- _TASK GOAL_
Which lines of the entries below run from the one holding "[195,310,327,328] localhost:3000) and" to the one holding "[118,334,177,346] browser. ->", inclusive? Set down exactly those lines and no others.
::: STORED DATA :::
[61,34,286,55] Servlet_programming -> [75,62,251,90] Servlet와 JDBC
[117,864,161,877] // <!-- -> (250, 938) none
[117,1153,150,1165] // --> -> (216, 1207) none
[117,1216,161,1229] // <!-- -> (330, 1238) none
:::
::: STORED DATA :::
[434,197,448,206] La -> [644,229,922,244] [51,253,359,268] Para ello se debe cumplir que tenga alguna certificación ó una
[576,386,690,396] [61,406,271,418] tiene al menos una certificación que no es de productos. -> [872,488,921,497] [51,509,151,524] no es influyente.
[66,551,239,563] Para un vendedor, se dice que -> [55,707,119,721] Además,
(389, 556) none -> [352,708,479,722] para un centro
:::
::: STORED DATA :::
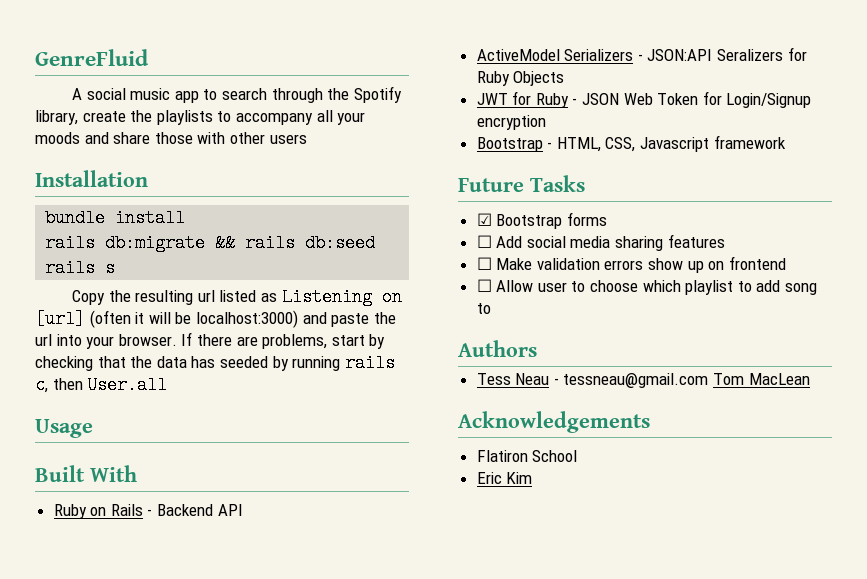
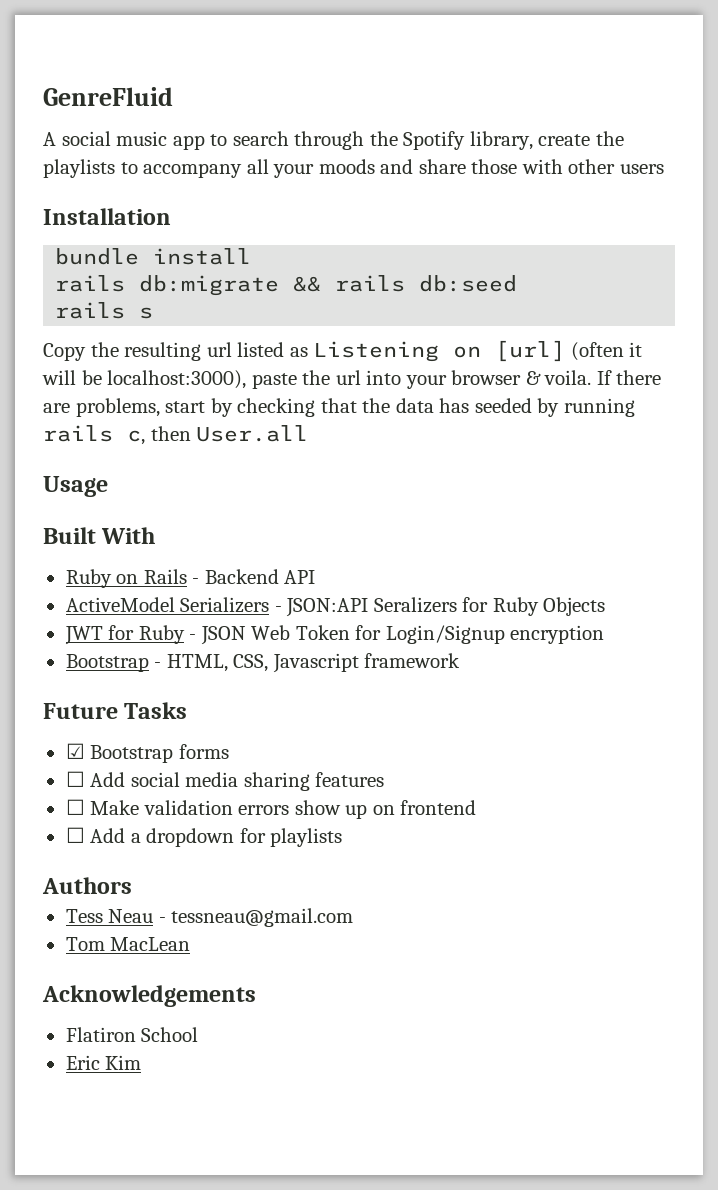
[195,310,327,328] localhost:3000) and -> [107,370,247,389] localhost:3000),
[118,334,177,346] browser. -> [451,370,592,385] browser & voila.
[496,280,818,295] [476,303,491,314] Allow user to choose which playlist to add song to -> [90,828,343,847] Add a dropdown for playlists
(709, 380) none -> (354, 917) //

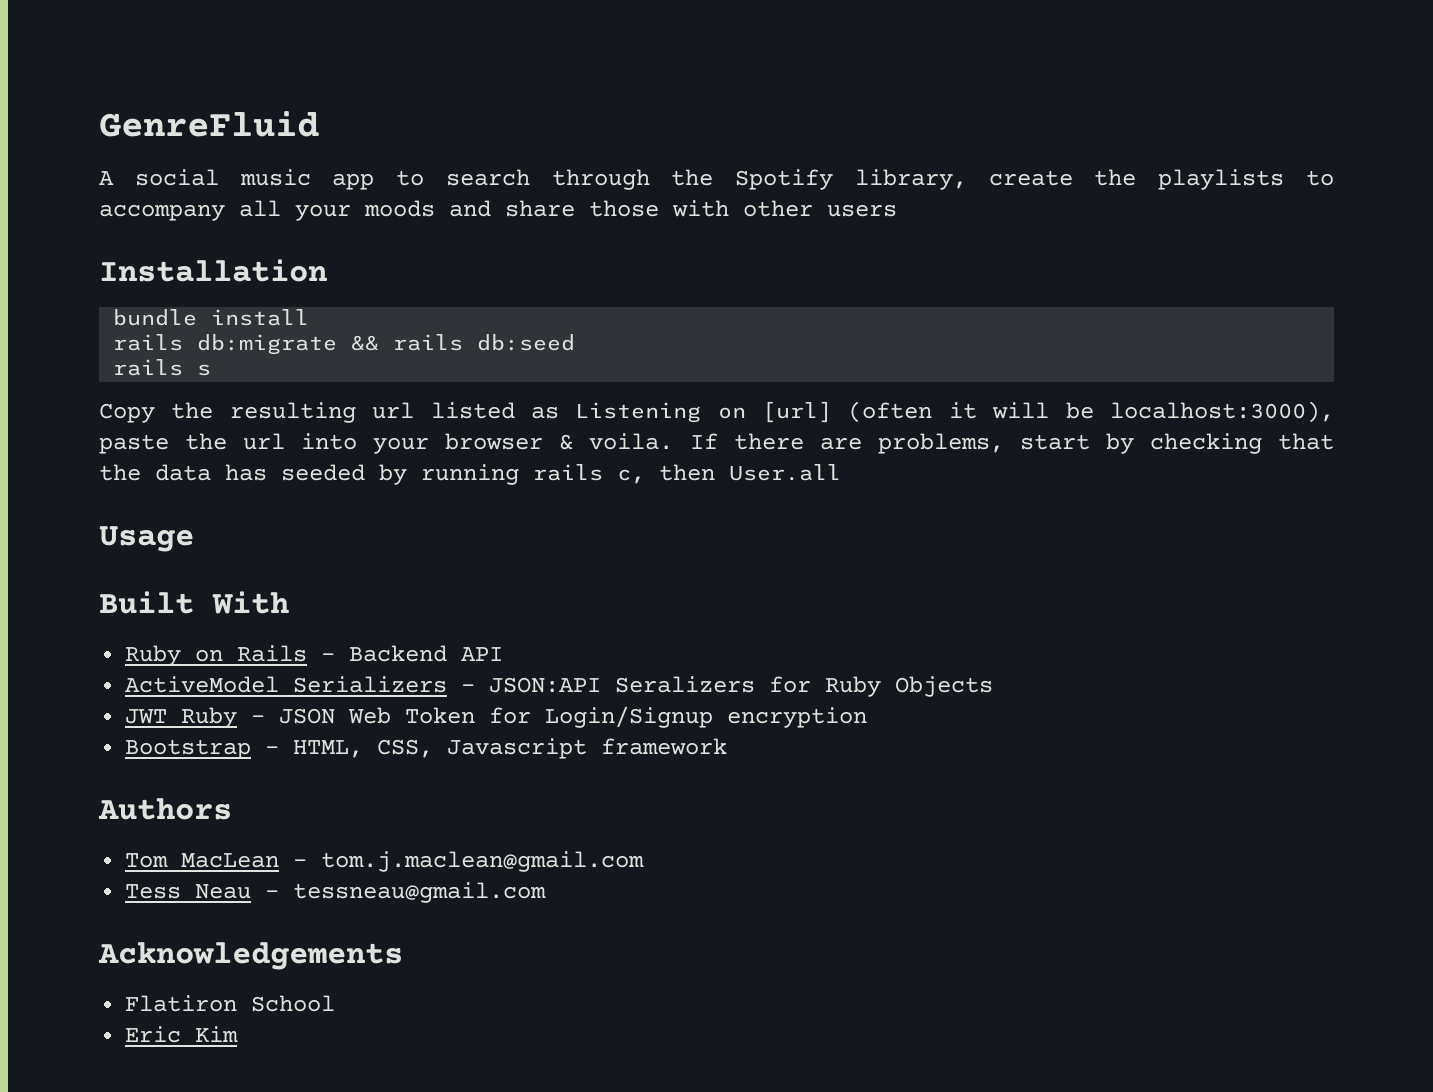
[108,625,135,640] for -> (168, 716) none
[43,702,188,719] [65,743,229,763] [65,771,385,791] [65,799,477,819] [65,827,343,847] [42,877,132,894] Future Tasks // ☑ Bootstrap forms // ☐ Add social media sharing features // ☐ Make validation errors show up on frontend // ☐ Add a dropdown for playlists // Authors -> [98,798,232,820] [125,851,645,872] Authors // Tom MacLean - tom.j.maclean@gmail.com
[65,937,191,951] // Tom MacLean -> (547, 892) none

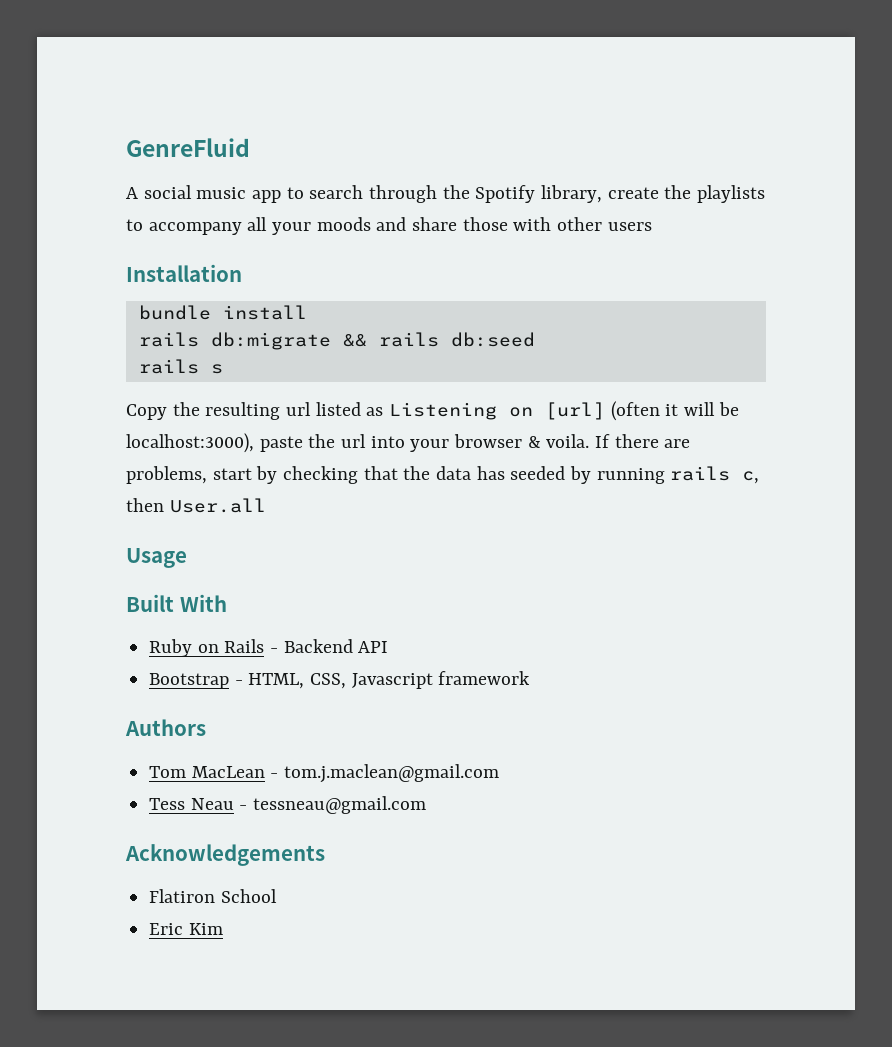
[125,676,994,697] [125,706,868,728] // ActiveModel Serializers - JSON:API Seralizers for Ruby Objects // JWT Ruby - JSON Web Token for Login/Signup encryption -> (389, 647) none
:::
- _YOUR SOLUTION_
[195,310,327,328] localhost:3000) and -> [107,370,247,389] localhost:3000),
[118,334,177,346] browser. -> [451,370,592,385] browser & voila.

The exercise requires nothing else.